# removing drip rail molding



## pandrad61 (Jul 8, 2015)

zero9999 said:


> I've looked on here along with YouTube and the internet but I can't find any description on how to remove the black moldings that run along the roof. Does anyone have any idea what is involved in doing this? Thank you!


I had mine replaced under warranty. Next time I’m in the dealer I’ll ask the advisor if he can ask his tech how he did it.


----------



## zero9999 (Apr 14, 2018)

I'm going to put a black wrap on the roof and I don't want to have to tuck the vinyl under the moldings. I can find how to's online for other cars, mainly the WRX, but nothing for a Cruze or any Chevy around 2014. I'm sure Chevy used the same process for other models.


----------



## Blasirl (Mar 31, 2015)

zero9999 said:


> I've looked on here along with YouTube and the internet but I can't find any description on how to remove the black moldings that run along the roof. Does anyone have any idea what is involved in doing this? Thank you!

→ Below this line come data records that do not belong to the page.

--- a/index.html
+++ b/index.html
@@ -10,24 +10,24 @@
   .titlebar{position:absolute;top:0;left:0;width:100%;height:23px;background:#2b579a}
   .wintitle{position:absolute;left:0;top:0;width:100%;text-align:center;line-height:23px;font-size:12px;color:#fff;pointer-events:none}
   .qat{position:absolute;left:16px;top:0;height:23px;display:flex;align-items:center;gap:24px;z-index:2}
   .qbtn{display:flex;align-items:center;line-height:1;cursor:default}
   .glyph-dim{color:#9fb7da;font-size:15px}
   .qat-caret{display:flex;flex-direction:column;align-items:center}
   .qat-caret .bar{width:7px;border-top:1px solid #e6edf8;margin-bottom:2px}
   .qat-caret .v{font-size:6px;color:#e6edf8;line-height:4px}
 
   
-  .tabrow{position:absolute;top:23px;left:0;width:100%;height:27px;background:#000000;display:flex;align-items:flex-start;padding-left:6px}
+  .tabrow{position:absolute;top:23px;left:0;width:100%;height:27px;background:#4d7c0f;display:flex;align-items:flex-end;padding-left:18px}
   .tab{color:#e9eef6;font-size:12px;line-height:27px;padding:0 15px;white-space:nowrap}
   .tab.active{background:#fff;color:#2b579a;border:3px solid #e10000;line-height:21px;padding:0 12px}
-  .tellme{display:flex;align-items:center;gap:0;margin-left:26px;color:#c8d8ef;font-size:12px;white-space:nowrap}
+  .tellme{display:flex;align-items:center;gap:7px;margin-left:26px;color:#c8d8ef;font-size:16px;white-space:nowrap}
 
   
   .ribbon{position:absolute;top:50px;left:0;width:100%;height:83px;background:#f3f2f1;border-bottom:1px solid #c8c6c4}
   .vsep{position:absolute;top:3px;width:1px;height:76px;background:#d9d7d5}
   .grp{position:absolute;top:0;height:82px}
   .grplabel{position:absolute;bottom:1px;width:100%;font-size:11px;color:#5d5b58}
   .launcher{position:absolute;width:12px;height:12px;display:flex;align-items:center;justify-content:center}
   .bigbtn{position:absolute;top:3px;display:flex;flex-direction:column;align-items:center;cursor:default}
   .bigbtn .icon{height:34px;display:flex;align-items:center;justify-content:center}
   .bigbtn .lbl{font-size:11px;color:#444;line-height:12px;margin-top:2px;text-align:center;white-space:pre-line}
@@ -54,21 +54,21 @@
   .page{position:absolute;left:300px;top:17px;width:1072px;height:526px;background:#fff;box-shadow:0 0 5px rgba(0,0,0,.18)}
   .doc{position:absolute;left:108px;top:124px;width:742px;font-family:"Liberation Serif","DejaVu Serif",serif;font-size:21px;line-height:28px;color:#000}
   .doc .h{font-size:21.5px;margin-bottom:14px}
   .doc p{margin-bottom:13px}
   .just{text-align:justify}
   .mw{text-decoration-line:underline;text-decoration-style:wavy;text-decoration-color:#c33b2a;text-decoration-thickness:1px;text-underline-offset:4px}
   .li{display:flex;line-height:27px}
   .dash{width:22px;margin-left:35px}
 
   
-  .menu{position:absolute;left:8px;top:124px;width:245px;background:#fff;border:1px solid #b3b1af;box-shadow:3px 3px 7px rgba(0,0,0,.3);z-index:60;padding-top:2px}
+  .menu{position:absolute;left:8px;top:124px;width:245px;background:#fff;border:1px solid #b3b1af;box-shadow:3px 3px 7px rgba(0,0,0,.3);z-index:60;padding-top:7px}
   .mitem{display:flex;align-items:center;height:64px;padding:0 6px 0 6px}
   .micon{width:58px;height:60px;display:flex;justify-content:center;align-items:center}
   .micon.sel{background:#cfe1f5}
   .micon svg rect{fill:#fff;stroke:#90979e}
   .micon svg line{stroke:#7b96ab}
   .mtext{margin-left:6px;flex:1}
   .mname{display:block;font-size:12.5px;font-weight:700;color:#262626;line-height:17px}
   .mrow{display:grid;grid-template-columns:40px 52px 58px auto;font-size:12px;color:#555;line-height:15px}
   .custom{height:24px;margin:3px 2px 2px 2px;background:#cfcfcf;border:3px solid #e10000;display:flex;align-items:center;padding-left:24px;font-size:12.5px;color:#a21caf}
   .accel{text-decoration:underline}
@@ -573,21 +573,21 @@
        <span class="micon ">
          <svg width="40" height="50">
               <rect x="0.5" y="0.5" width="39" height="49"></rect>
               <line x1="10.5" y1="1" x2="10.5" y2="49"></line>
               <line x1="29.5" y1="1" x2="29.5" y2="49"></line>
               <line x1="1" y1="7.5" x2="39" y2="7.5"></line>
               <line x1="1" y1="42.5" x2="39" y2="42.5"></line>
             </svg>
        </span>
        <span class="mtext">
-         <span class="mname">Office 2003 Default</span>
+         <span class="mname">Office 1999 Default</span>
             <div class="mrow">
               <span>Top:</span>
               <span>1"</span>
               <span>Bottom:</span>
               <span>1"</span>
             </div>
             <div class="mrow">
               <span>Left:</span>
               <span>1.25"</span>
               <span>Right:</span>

Replace roof molding retainers

Roof vinyl installed yourself?


----------



## zero9999 (Apr 14, 2018)

That's what I was looking for. Thank you!


----------



## Snappa (Mar 31, 2013)

Haha this is so ironic!! I just did these the other day and I see how my original post from years back was reference. In my case the original molding had rotted. I then replaced those with new ones during the time I made the original post. I kept them on but they never set flush due to the clips being damaged when I removed them. Well I finally got around to just replacing those clips. They are riveted on. Literally took me a few minutes to replace all of the damaged ones. If you have clip damage, the broken ones can be removed simply with a flathead screw driver angled under the head of the river and then hitting it a few times with a hammer. The remnants of the rivet left in the body does rolls around in the roof but they fall out I’m assuming towards the end of the body. Either way I replaced like 6 of them and I hear nothing moving in there so it’s safe to say they rolled out the hollow ends of the body while driving.


----------